----- INPUT FOR THIS TASK -----
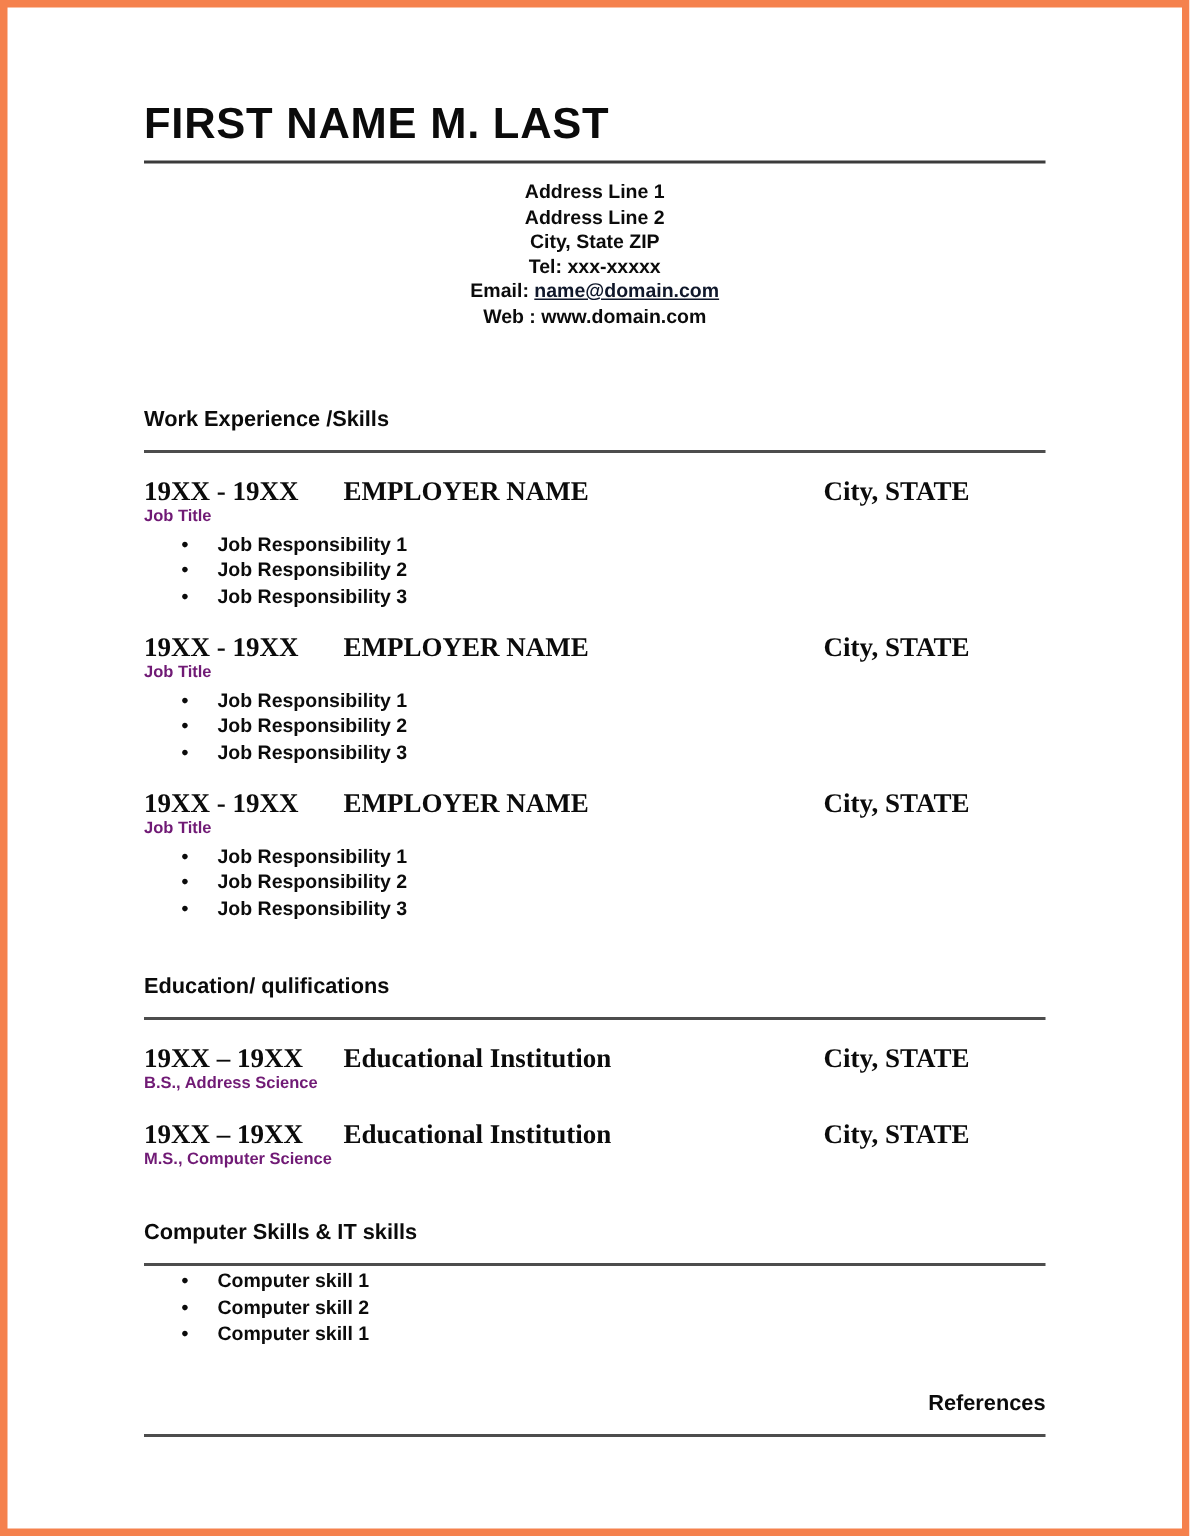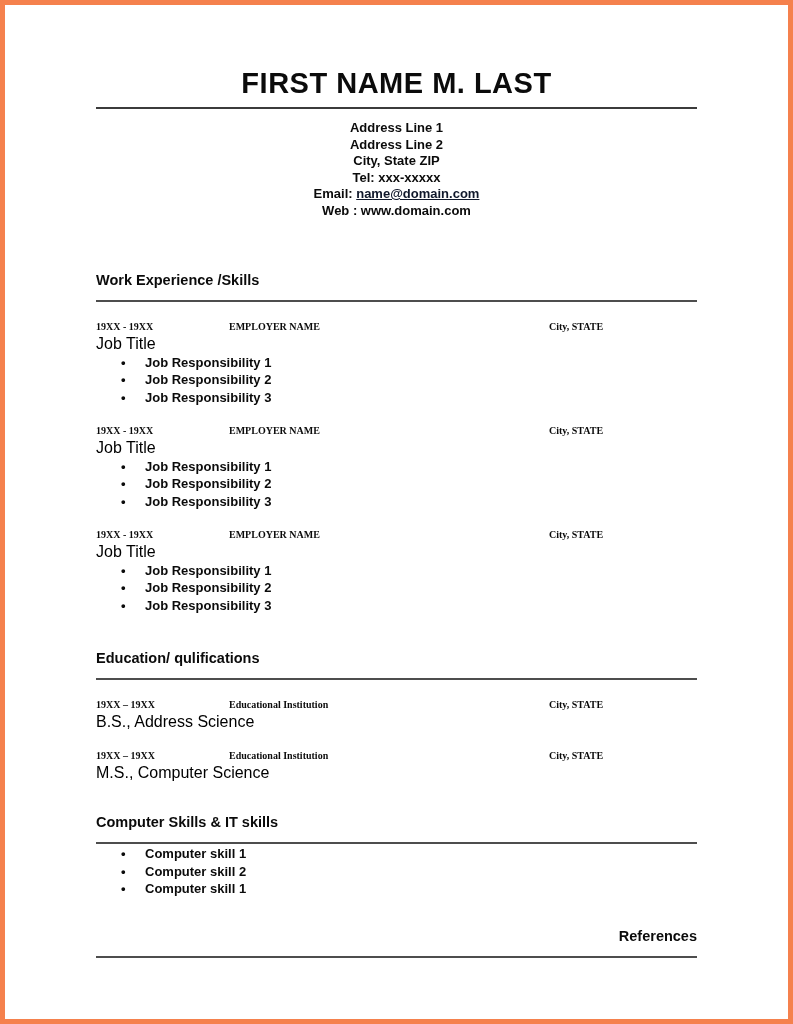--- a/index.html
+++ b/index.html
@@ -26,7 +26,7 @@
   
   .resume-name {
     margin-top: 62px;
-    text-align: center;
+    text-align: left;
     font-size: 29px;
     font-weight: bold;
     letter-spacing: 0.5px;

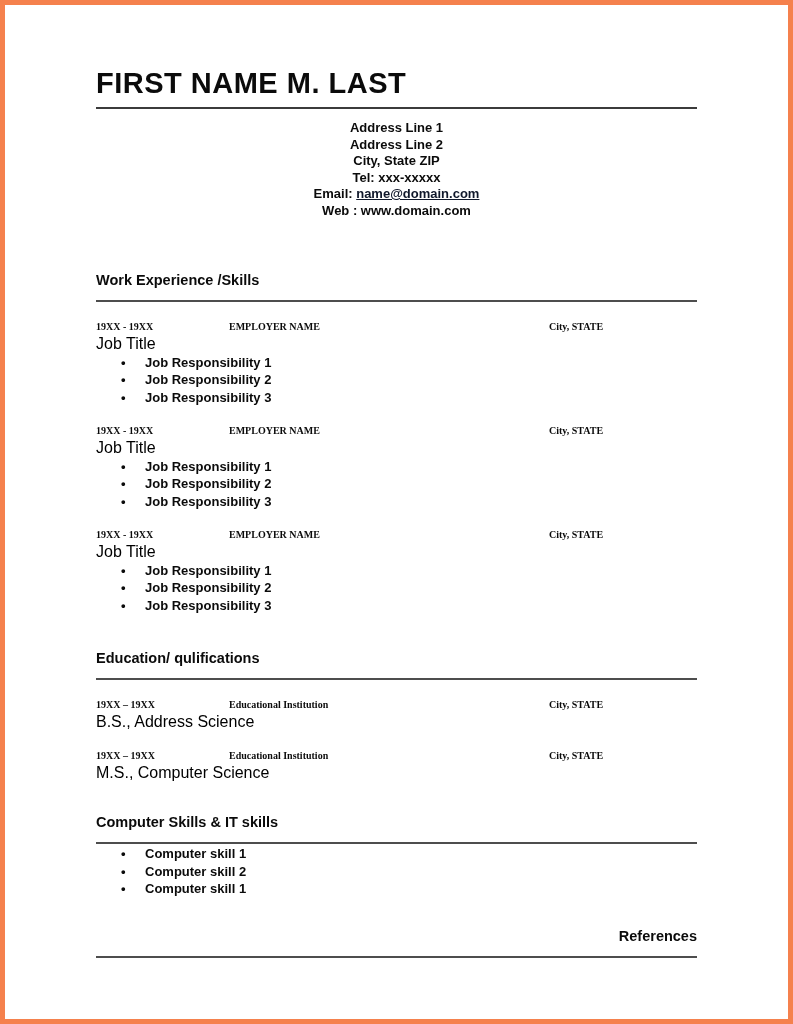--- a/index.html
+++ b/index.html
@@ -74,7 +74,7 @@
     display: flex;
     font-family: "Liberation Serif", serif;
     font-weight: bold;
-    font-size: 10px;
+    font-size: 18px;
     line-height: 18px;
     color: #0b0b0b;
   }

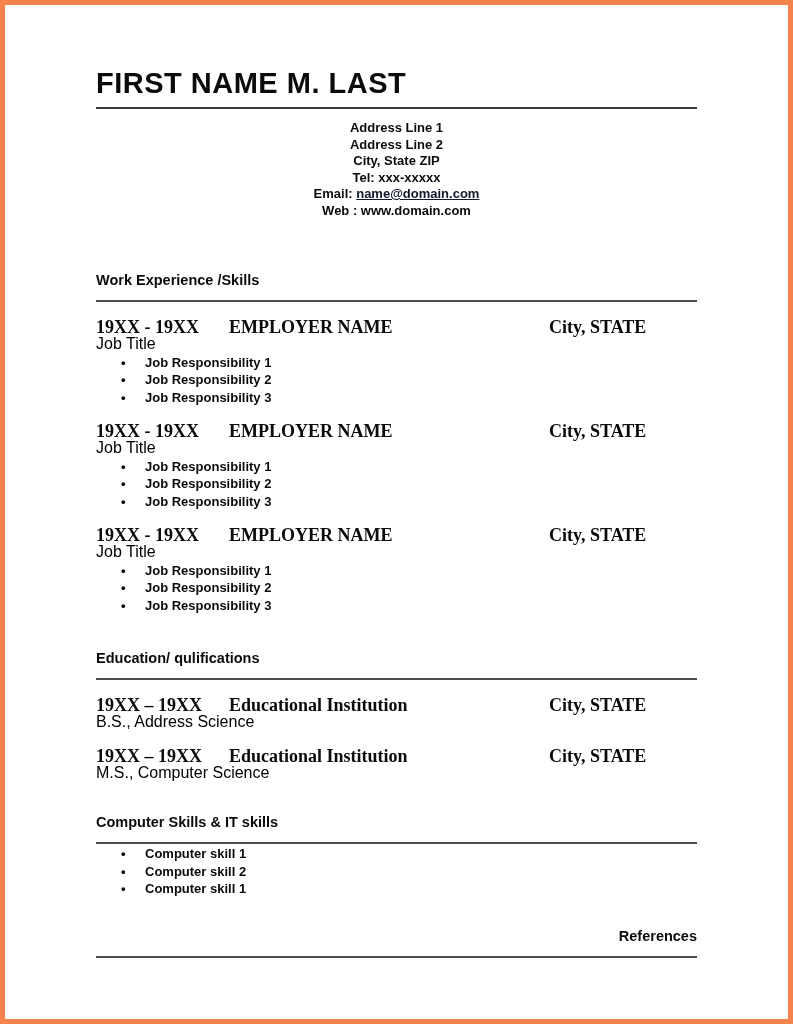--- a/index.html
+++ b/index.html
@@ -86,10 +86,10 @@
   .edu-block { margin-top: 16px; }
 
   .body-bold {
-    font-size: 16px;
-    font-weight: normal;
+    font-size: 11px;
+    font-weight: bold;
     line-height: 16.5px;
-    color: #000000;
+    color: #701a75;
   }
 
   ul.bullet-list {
-----
----- INPUT FOR THIS TASK -----
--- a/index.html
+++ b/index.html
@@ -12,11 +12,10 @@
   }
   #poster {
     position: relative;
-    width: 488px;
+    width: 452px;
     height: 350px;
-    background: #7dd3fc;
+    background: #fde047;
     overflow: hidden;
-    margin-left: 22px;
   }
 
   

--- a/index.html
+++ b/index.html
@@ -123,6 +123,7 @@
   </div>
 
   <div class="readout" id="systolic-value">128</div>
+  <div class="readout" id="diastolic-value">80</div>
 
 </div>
-----
PROMPT: Line count for "readout": give the number of lines in the data above that include it, and nothing else.

WRITTEN SOLUTION: 2